[Mulgara-dev] Query cancellation

Alex Hall alexhall at revelytix.com
Mon Jan 18 22:37:58 UTC 2010


Hi Paul,

On 1/18/2010 3:47 PM, Paul Gearon wrote:
> Hi Alex,
> 
> On Mon, Jan 18, 2010 at 3:21 PM, Alex Hall <alexhall at revelytix.com> wrote:
>> I brought up this issue a few months back, and it's time to revisit it.
>> This is going to be a long email, so please bear with me...
>>
>> We've recently added a graphical query builder to our application, which
>> allows users to write and execute arbitrary SPARQL queries against an
>> RDF graph stored in Mulgara. What we've found is that general users are
>> quite adept at writing queries that, for a variety of reasons (such as
>> unintended cross-products), will bring the system to its knees. We need
>> a way of canceling such misbehaved queries and releasing system
>> resources on the server in order to mitigate this situation.
> 
> Makes sense.
> 
> Of course, it would be nice if the server didn't slow down so much in
> the first place. However, no matter how good the optimizers get, it
> will always be possible to do something that will slow a server down.

True, it would be nice if the server didn't slow down so much. But even
a mature technology such as JDBC has found it necessary to provide the
Statement.cancel() method. As you say, no matter how good the optimizers
get, there will always be the pathological case.

[snip]
>> A more likely approach is illustrated in a small open-source utility
>> library that I found called Interruptible RMI
>> (https://interruptiblermi.dev.java.net/). This library uses custom
>> thread and socket factories, and overrides Thread.interrupt() to close
>> the underlying socket if the thread is blocked in an RMI call. It's a
>> somewhat blunt approach, but also simple and effective.
> 
> This is interesting. I don't know if it will extend to the REST
> interfaces, but it's an important step all the same. In any case, the
> required support at the server side will be useful for both
> interfaces.

It would be nice if the servlet container could detect that the client
has abandoned a request and notify you, but I have no idea whether or
not that is the case.

[snip]
>> One caveat regarding this approach is that the thread executing the
>> client call must have been created using the custom thread factory. For
>> that reason, I'm envisioning adding some sort of client proxy Session
>> implementation that would invoke operations in separate threads created
>> using the custom factory in order to hide that detail from client code.
>> Of course, clients could use the thread factory directly if they so choose.
> 
> You should be able to hide most of that in the Connection factory,
> shouldn't you? The idea of this factory was to make establishing RMI
> connections easier.

Sure, the ConnectionFactory would be one likely location to hide that
sort of thing. No matter where it gets implemented, I imagine that there
will need to be some sort of configuration option that allows the client
to decide whether to have the overhead of executing operations in
interruptible delegate threads. Unfortunately the only way I know of to
configure anything in the client libraries is going to be with Java
system properties.

>> That brings me to my next issue. The ability to cancel an operation is
>> an important feature to have when it comes to building
>> production-quality systems. If we're going to add this feature, then I
>> think it would be a good idea to advertise its availability and make it
>> more accessible. In the case of the Interruptible RMI library,
>> overriding Thread.interrupt() is a low-level implementation detail and
>> not really suitable as a general-purpose interface.
> 
> I think that EVERY feature in an open source project should be
> advertised. The only reason that doesn't happen now is lack of
> resources for writing documentation. :-(
> 
> So, yes. By all means advertise it!  :-)
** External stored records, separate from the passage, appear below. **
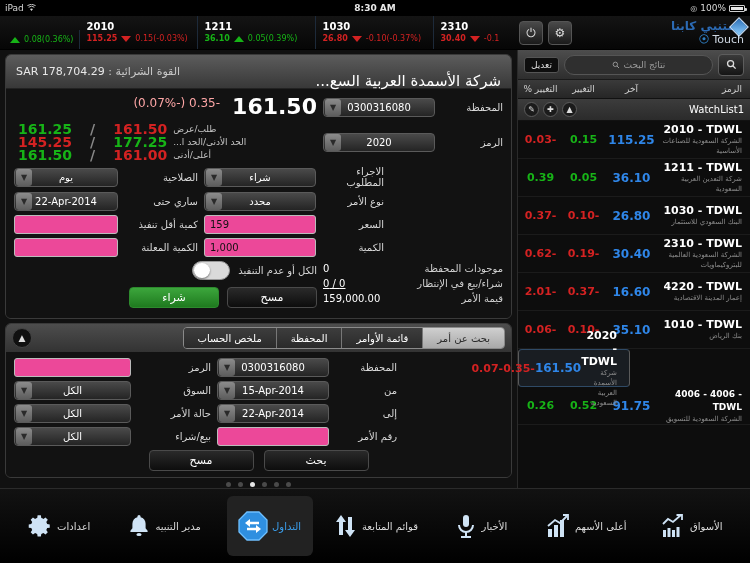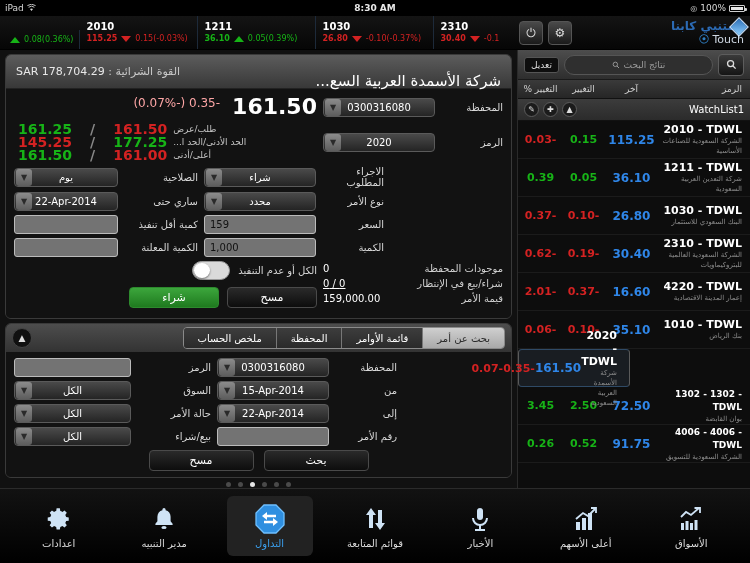--- a/index.html
+++ b/index.html
@@ -94,7 +94,7 @@
     position:absolute; left:1px; top:0;
   }
   .txt{
-    width:112px;height:19px;border-radius:3px;background:#737373;color:#111;
+    width:112px;height:19px;border-radius:3px;background:#ec4899;color:#111;
     font-size:10px; padding:0 5px; display:flex;align-items:center;
     direction:ltr; text-align:left; border:1px solid #bbb;
   }

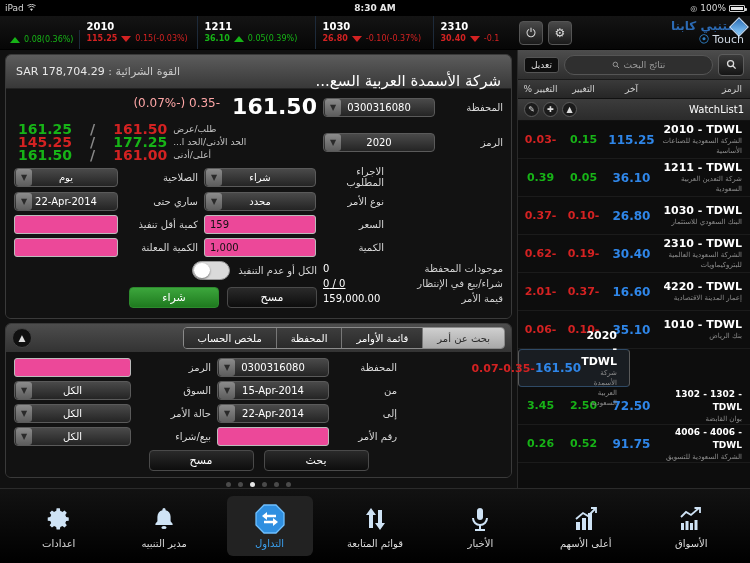--- a/index.html
+++ b/index.html
@@ -595,15 +595,6 @@
         </div>
         <div class="wrow">
           <div class="wsym">
-            <div class="s1" style="font-size:9px;">1302 - 1302 - TDWL</div>
-            <div class="s2">بوان القابضة</div>
-          </div>
-          <div class="wlast">72.50</div>
-          <div class="wchg up">2.50</div>
-          <div class="wpct up">3.45</div>
-        </div>
-        <div class="wrow">
-          <div class="wsym">
             <div class="s1" style="font-size:9px;">4006 - 4006 - TDWL</div>
             <div class="s2">الشركة السعودية للتسويق</div>
           </div>

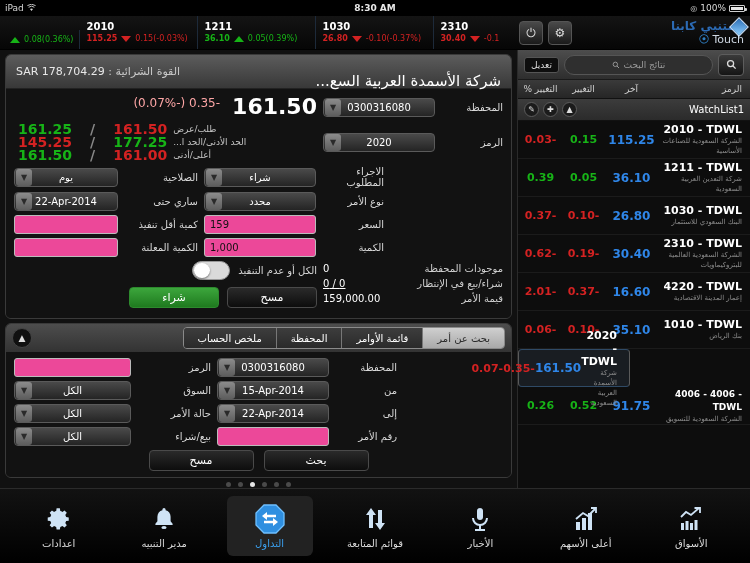--- a/index.html
+++ b/index.html
@@ -197,7 +197,7 @@
     padding:0 6px;
   }
   .nav{
-    width:86px;height:60px;border-radius:6px;display:flex;flex-direction:column;
+    width:86px;height:60px;border-radius:6px;display:flex;flex-direction:row;
     align-items:center;justify-content:center;gap:4px;
   }
   .nav.active{ background:#222; }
Well, my definition of "advertise" it in this case is to add the feature
as a method of a higher-level API to make it easier for developers to
discover it. But I see your point. :-)

>> Since I'm working with the Connection API, I would suggest extending the
>> Command interface with a cancel() method. The general contract would be,
>> if Command.execute() is running in one thread and Command.cancel() is
>> called in another thread, then execute() will return immediately (with
>> some sort of exception) and any server resources will be released as
>> soon as is reasonably possible. Using the Interruptible RMI library, it
>> would be fairly straightforward to make an abstract command class that
>> will register the thread that invokes execute() and then interrupt that
>> thread in cancel().
> 
> I believe that a Connection only allows you to run a single Command at
> a time on it, right? (you can certainly only run a single write
> command, but I never gave much thought to multiple queries). If so,
> then I'd prefer to see cancel() on the Connection (commands get run on
> a connection anyway, so Command.cancel() can easily just pass this
> onto a Connection that they're currently running on).

I don't think this is the case. The Connection factory is designed so
that multiple threads attempting to open connections to the same server
would get different connections, but the motivation for this was to
avoid having one worker close a connection still in use by another
worker. Once you have a Connection, though, there is certainly nothing
in the Connection class to prevent it from being used to invoke multiple
commands concurrently in multiple threads.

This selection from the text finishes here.